When the church pressures the victim in an abusive marriage to complete programs such as the 40-day love dare (and there are others), what they do not realize is they are not only giving the abuser a weapon to further abuse his spouse. The church or pastor or Christian friend has become an abuser, too.

If you can, visualize the life of this victim. For the sake of simplicity I’ll use the feminine gender, though we know it can be either gender. Her daily life is one where she is being lashed constantly by the words and actions of her spouse. Then when she reaches out to her church for help, her church says, “Oh we are sooooo sorry you are going through this! We care so much! Here, let me hand your abuser another whip. Now, here’s how you use it… Reach up really high like this, and swing…”

And the church thinks it is helping.

Please, please, please hear me say – this is not helpful.

An abuser must stop looking at his marriage. The problem is within himself. It is not his marriage. It is only within himself.

While the 40-day love dare does place the burden on the one spouse to unconditionally love his spouse, the greater purpose is to save his marriage. An abuser perceives that entirely within the context of a manipulation tool. It is a recipe. He follows the formula and he gets a big payoff. He manipulates his wife into believing he has changed. He manipulates the church into believing he has changed. He manipulates his wife into staying in the marriage. He manipulates the church onto his “side” in any further disagreement – look at how hard he has tried!

As long as the church will help him achieve his ends, the abuser will use the church as one of his tools to abuse his wife. The church must decide to take itself out of the abuser’s toolbox. One of the ways the church is being used as a manipulative tool by abusers is through marriage programs like this, and through Christian marriage counseling – when abusers need to be held to the fire of individual counseling.

40 Responses

  1. My eldest daughter watched the movie Fireproof for the first time with my younger daughter on Sat. 10/3/09. I watched it over a year ago when it first came out in theatres.
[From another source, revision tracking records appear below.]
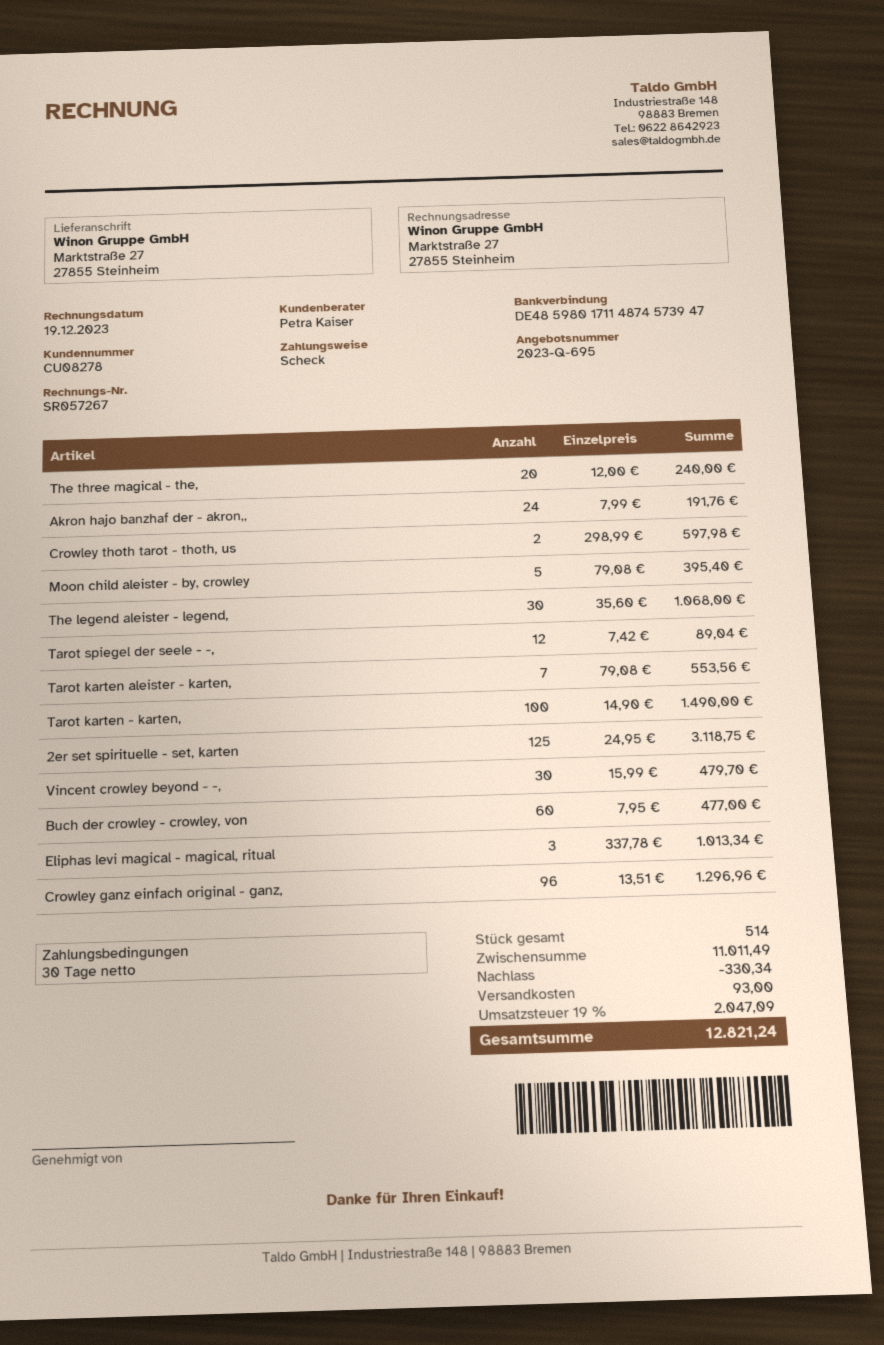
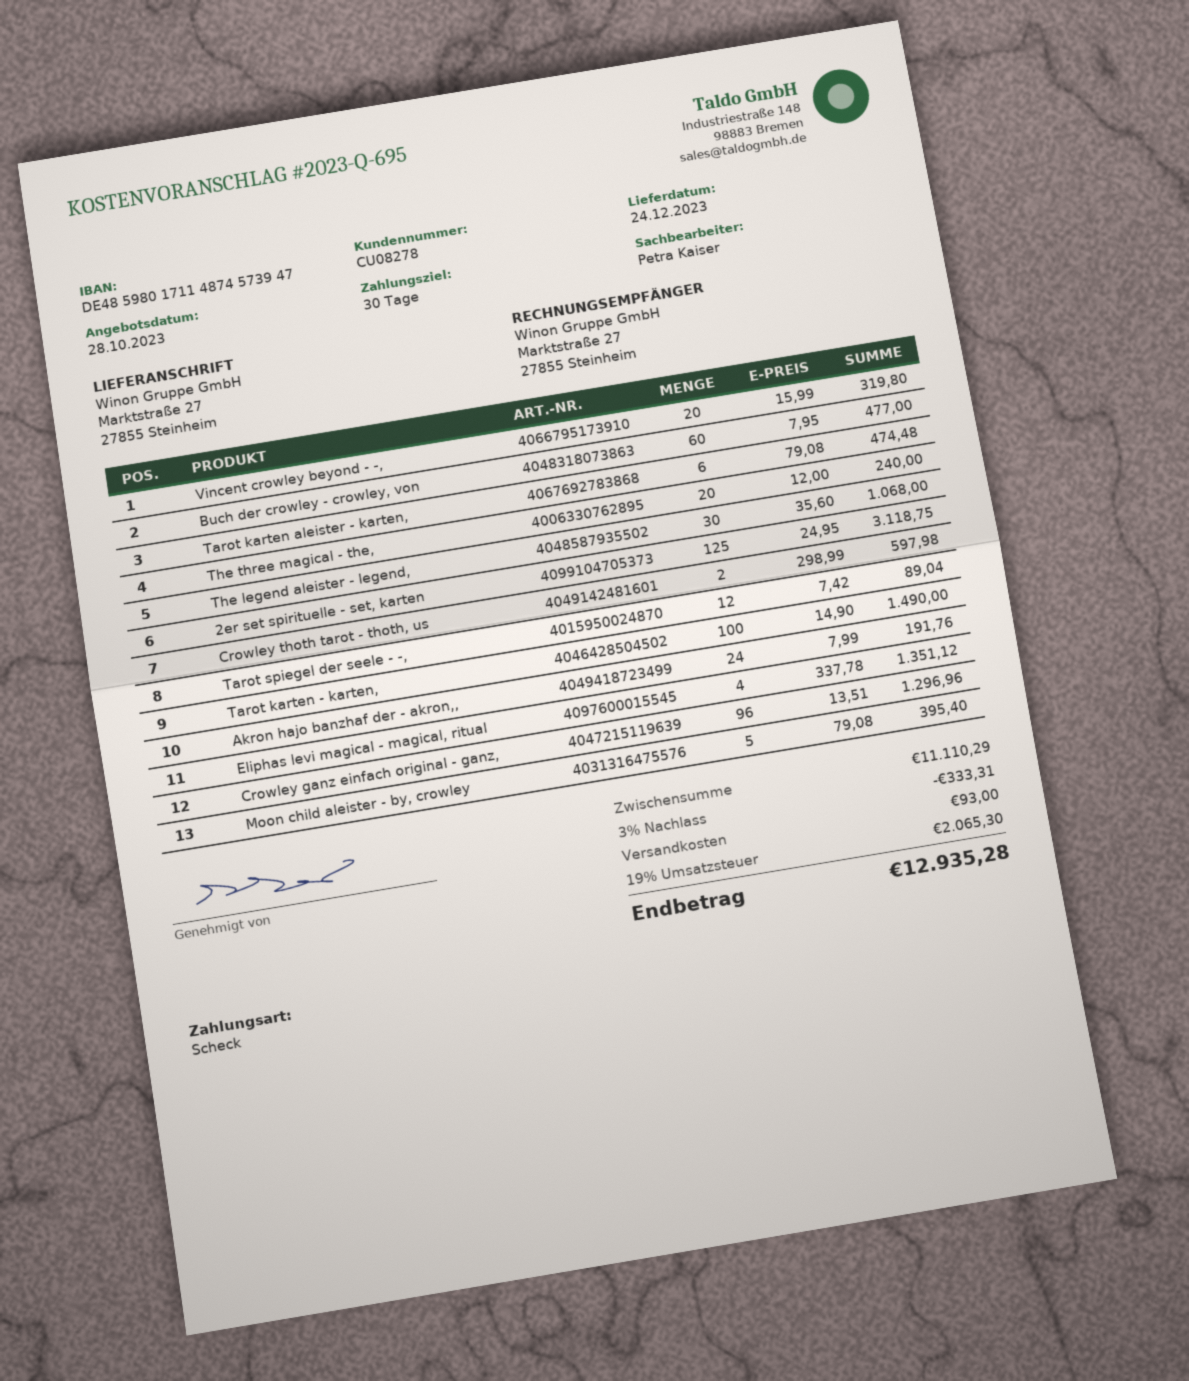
Tarot karten aleister - karten,: 7 x 79.08 = 553.56 -> 6 x 79.08 = 474.48
Vincent crowley beyond - -,: 30 x 15.99 = 479.70 -> 20 x 15.99 = 319.80
Eliphas levi magical - magical, ritual: 3 x 337.78 = 1013.34 -> 4 x 337.78 = 1351.12
subtotal: 11011.49 -> 11110.29
discount: 330.34 -> 333.31
tax: 19% = 2047.09 -> 19% = 2065.30
total: 12821.24 -> 12935.28

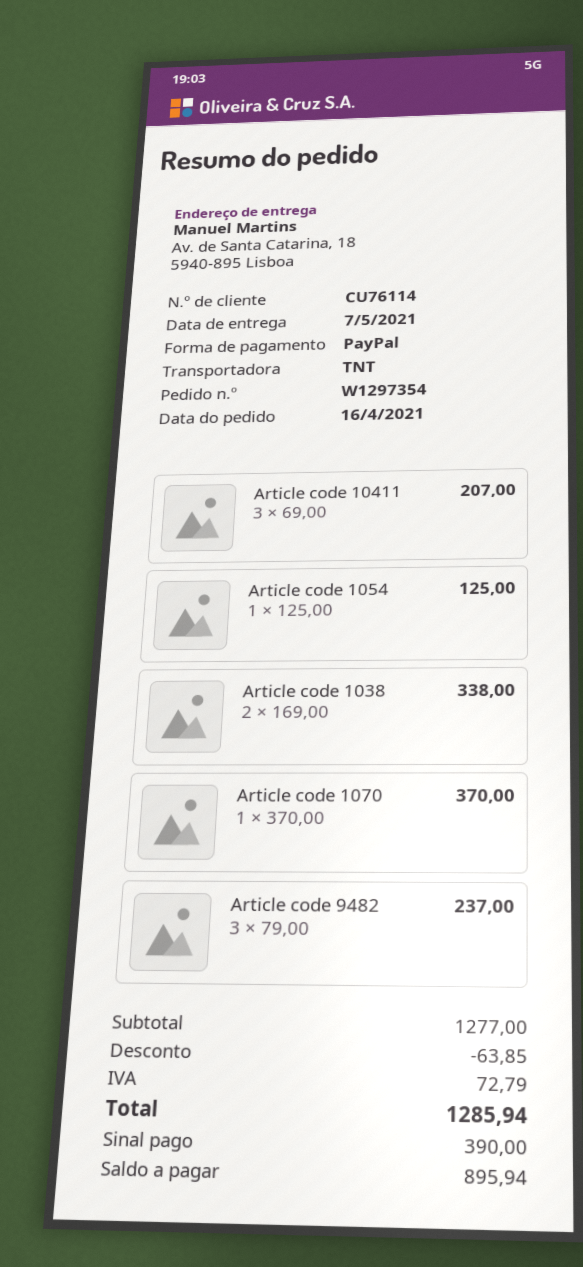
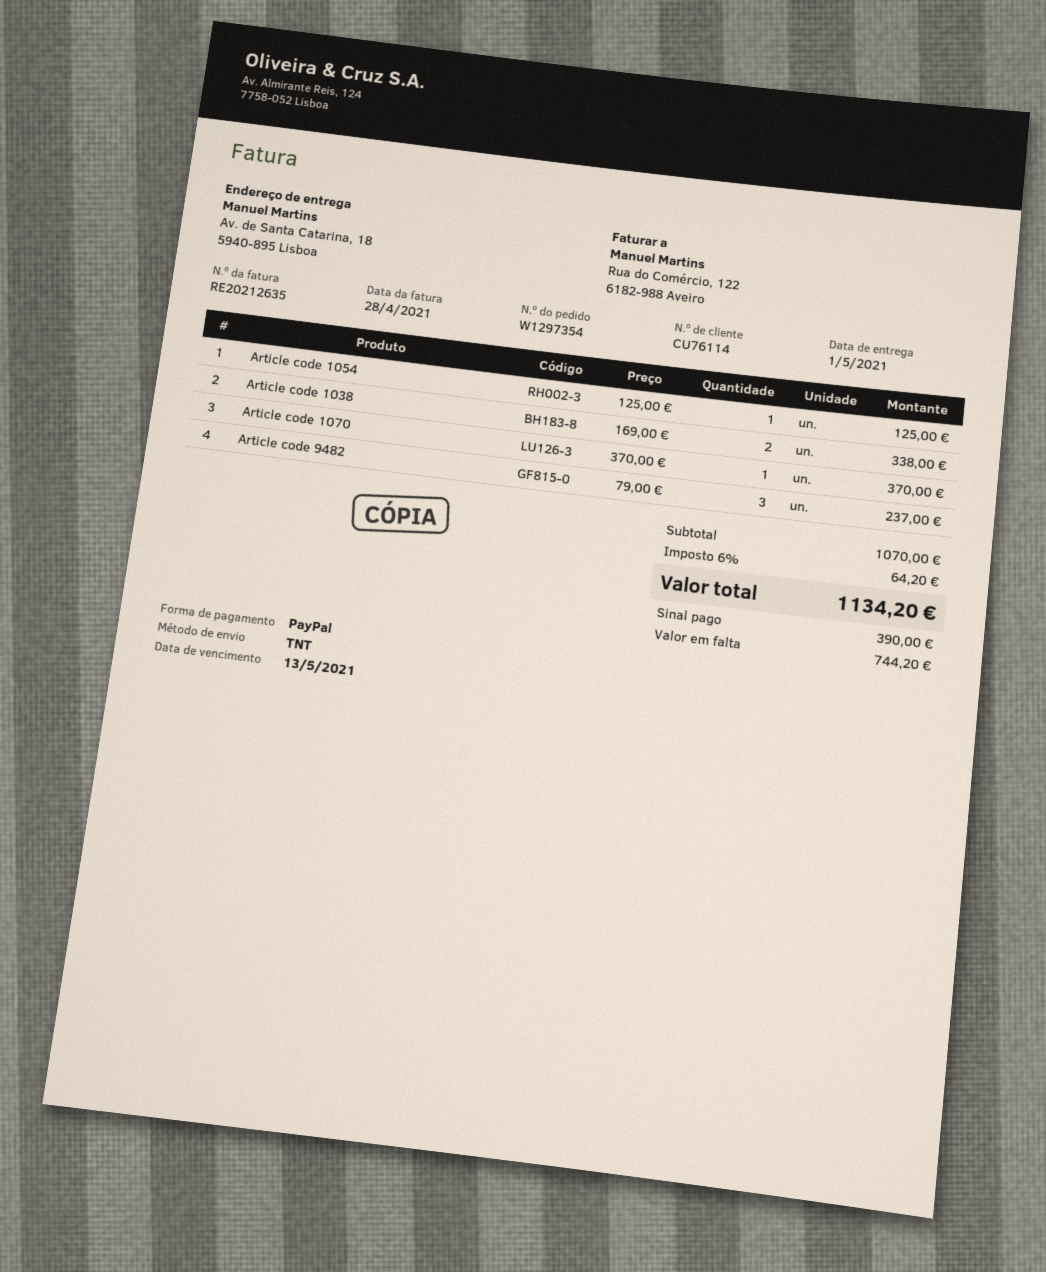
delivery date: 2021-05-07 -> 2021-05-01
Article code 10411: 3 x 69.00 = 207.00 -> none
subtotal: 1277.00 -> 1070.00
discount: 63.85 -> none
tax: 72.79 -> 64.20
total: 1285.94 -> 1134.20
balance: 895.94 -> 744.20

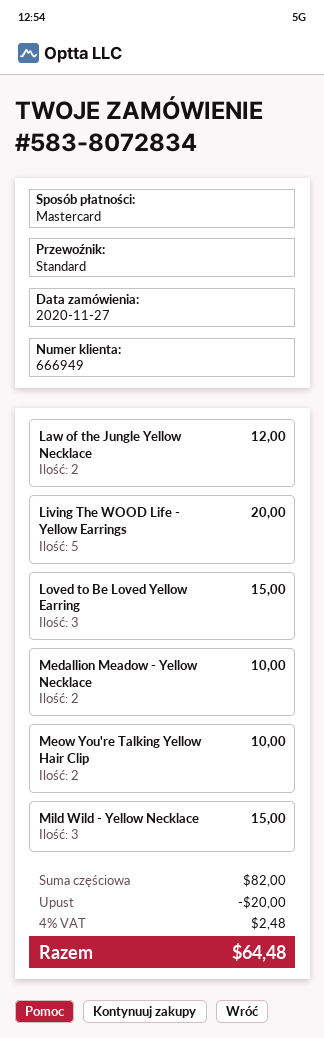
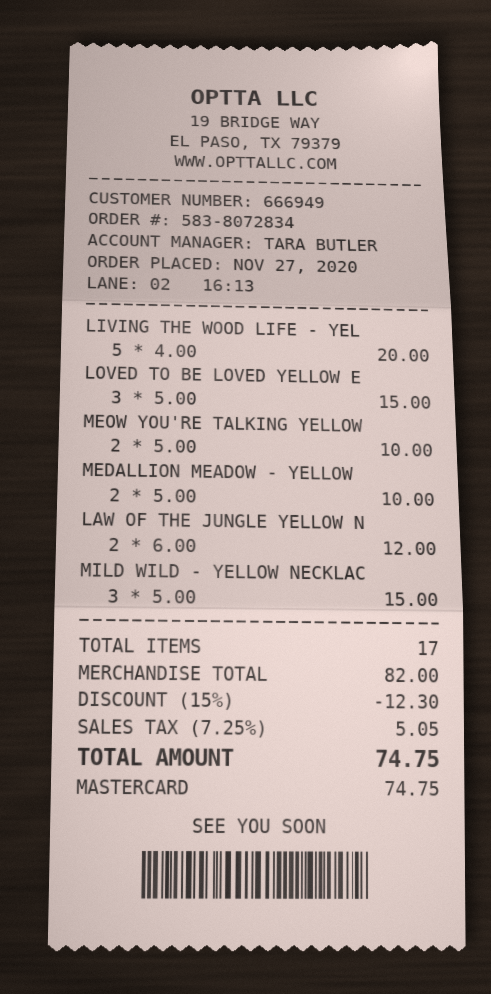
discount: 20.00 -> 12.30
tax: 4% = 2.48 -> 7.25% = 5.05
total: 64.48 -> 74.75

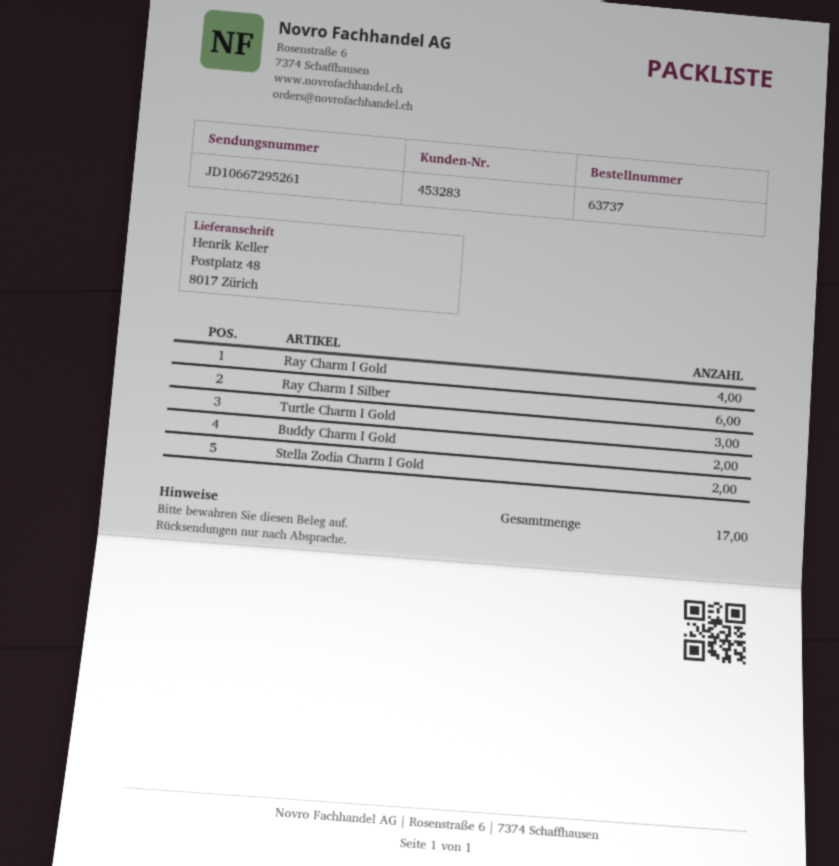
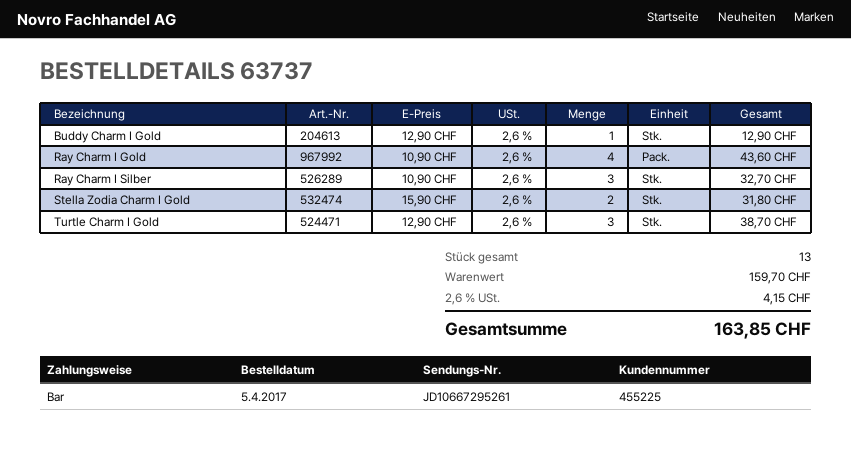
customer number: 453283 -> 455225
Ray Charm I Silber: 6 -> 3
Buddy Charm I Gold: 2 -> 1
total quantity: 17 -> 13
Being in a domestic abuse relationship is no picnic. I would not have even realized the hurtful mannerisms or behaviours by the man “Caleb” toward his wife in the movie had I not come to websites like this, as well as others, that have done a good “critique” from the angle of domestic violence/abuse. I have read the articles about Fire Proof off of http://www.submissiontyranny.blogspot.com (www.wanetadawn.com) and have come away with more awareness of how this movie can be used by the enemy of our souls to do further damage to the one who is experiencing abuse within their marriage/relationships. Thanks for the wisdom and insight Danni. Thanks to Jim for his transparency in sharing as well.

  2. I was in a very abusive marriage for almost 20 years. We have a son who even had to get surgery because of his father’s abuse and I still need another one on my neck because of his abuse. The abuse was physical, verbal, emotional, financial and there were constant adulteries.

    As a Christian, I tried the “love” no matter what and it only made him worse. I’m not saying it won’t work for others, but for us, he became more dangerous.